Exercise objective
Go through the material and copy each line in which the word "mixed" shows up.

Provided records
────────────────────

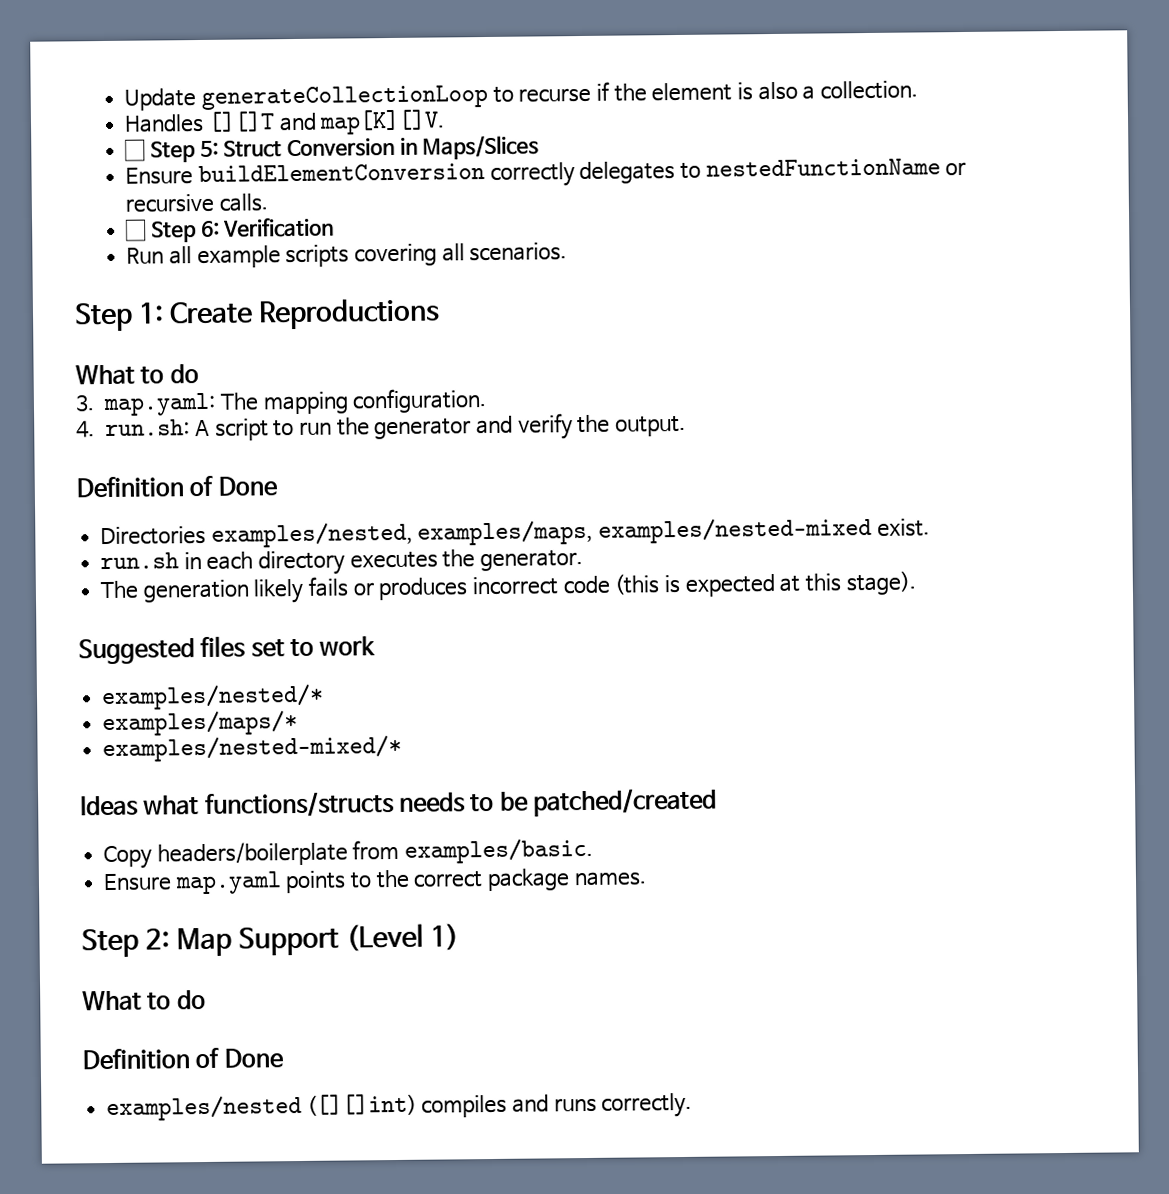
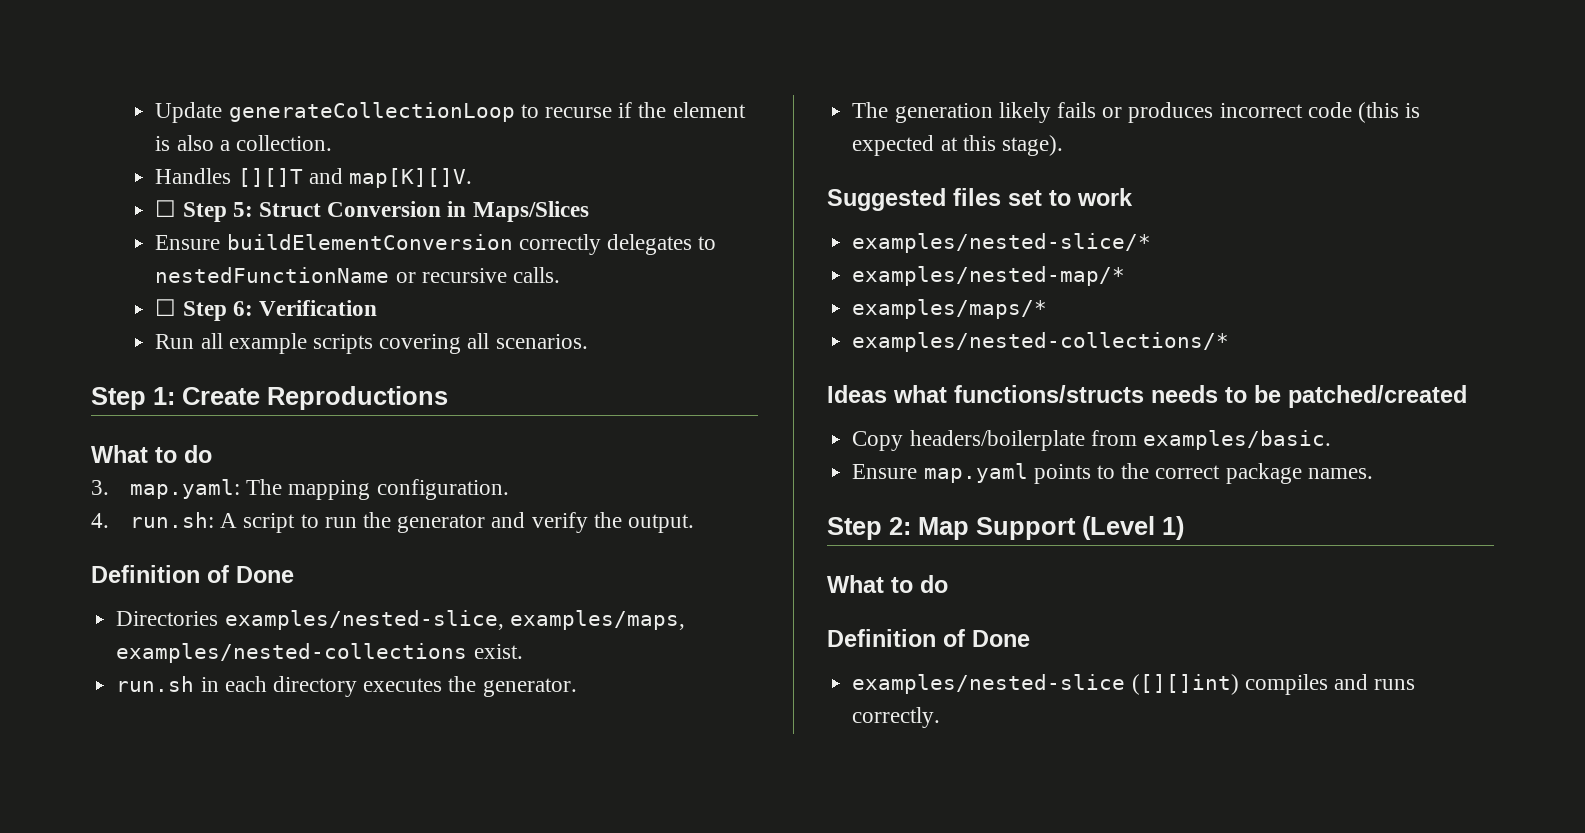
- Directories examples/nested, examples/maps, examples/nested-mixed exist.
+ Directories examples/nested-slice, examples/maps, examples/nested-collections exist.
- examples/nested/*
+ examples/nested-slice/*
+ examples/nested-map/*
- examples/nested-mixed/*
+ examples/nested-collections/*
- examples/nested ([][]int) compiles and runs correctly.
+ examples/nested-slice ([][]int) compiles and runs correctly.

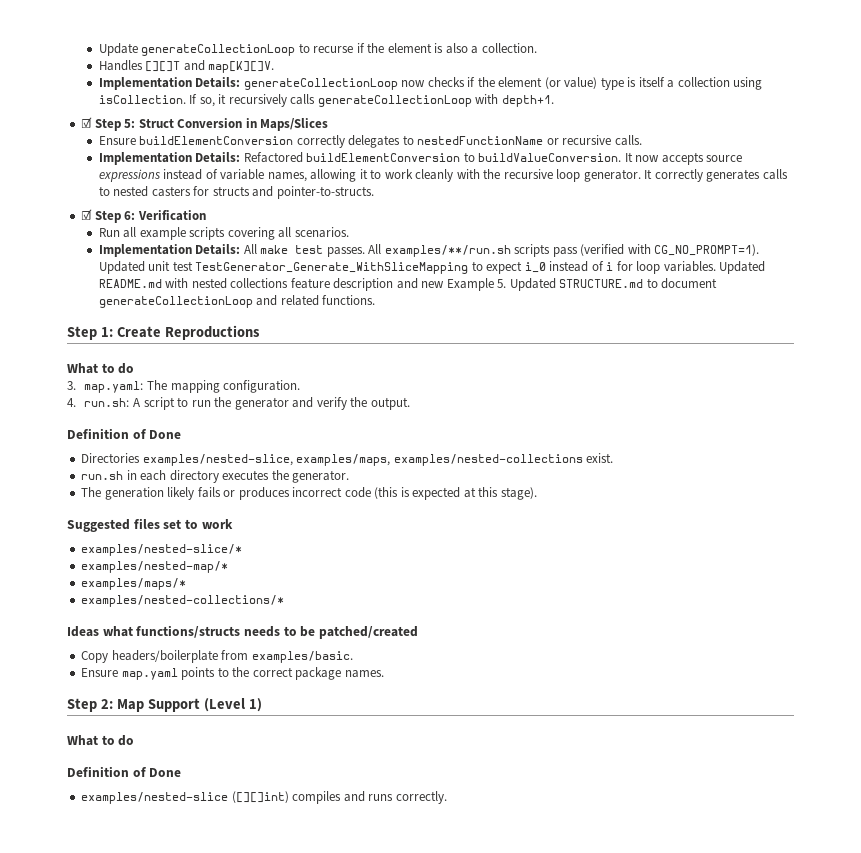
- ☐ Step 5: Struct Conversion in Maps/Slices
+ Implementation Details: generateCollectionLoop now checks if the element (or value) type is itself a collection using isCollection. If so, it recursively calls generateCollectionLoop with depth+1.
+ ☑ Step 5: Struct Conversion in Maps/Slices
- ☐ Step 6: Verification
+ Implementation Details: Refactored buildElementConversion to buildValueConversion. It now accepts source expressions instead of variable names, allowing it to work cleanly with the recursive loop generator. It correctly generates calls to nested casters for structs and pointer-to-structs.
+ ☑ Step 6: Verification
+ Implementation Details: All make test passes. All examples/**/run.sh scripts pass (verified with CG_NO_PROMPT=1). Updated unit test TestGenerator_Generate_WithSliceMapping to expect i_0 instead of i for loop variables. Updated README.md with nested collections feature description and new Example 5. Updated STRUCTURE.md to document generateCollectionLoop and related functions.

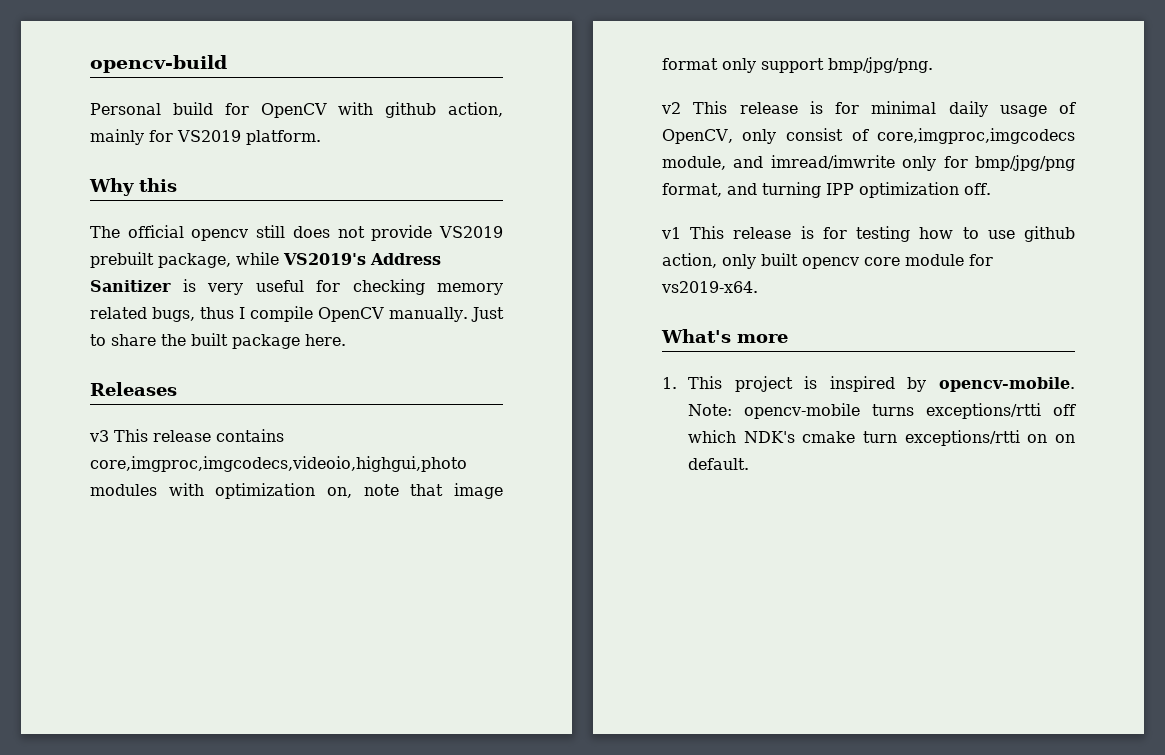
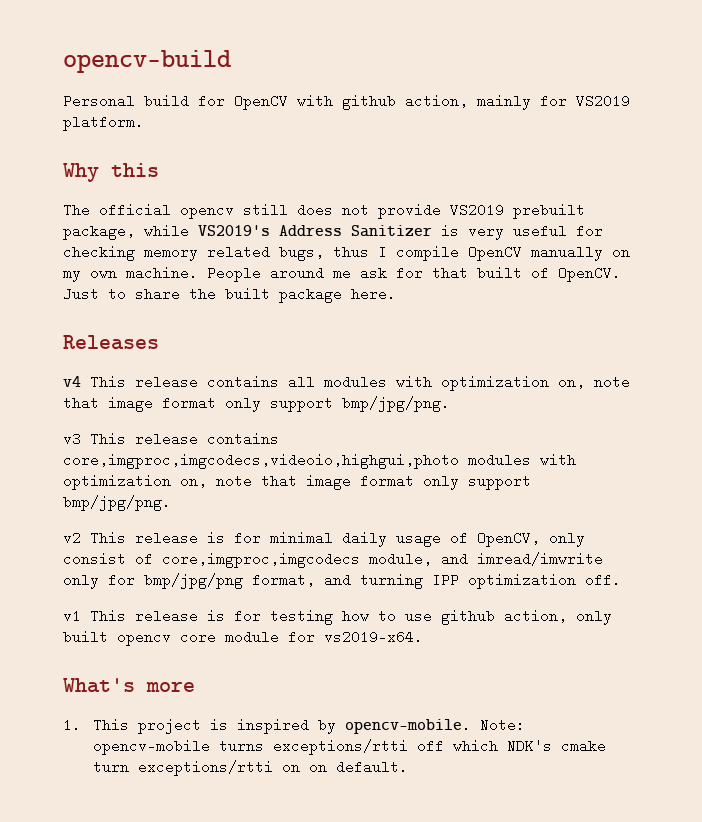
- The official opencv still does not provide VS2019 prebuilt package, while VS2019's Address Sanitizer is very useful for checking memory related bugs, thus I compile OpenCV manually.
+ The official opencv still does not provide VS2019 prebuilt package, while VS2019's Address Sanitizer is very useful for checking memory related bugs, thus I compile OpenCV manually on my own machine. People around me ask for that built of OpenCV.
+ v4 This release contains all modules with optimization on, note that image format only support bmp/jpg/png.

────────────────────

Your response
- Directories examples/nested, examples/maps, examples/nested-mixed exist.
- examples/nested-mixed/*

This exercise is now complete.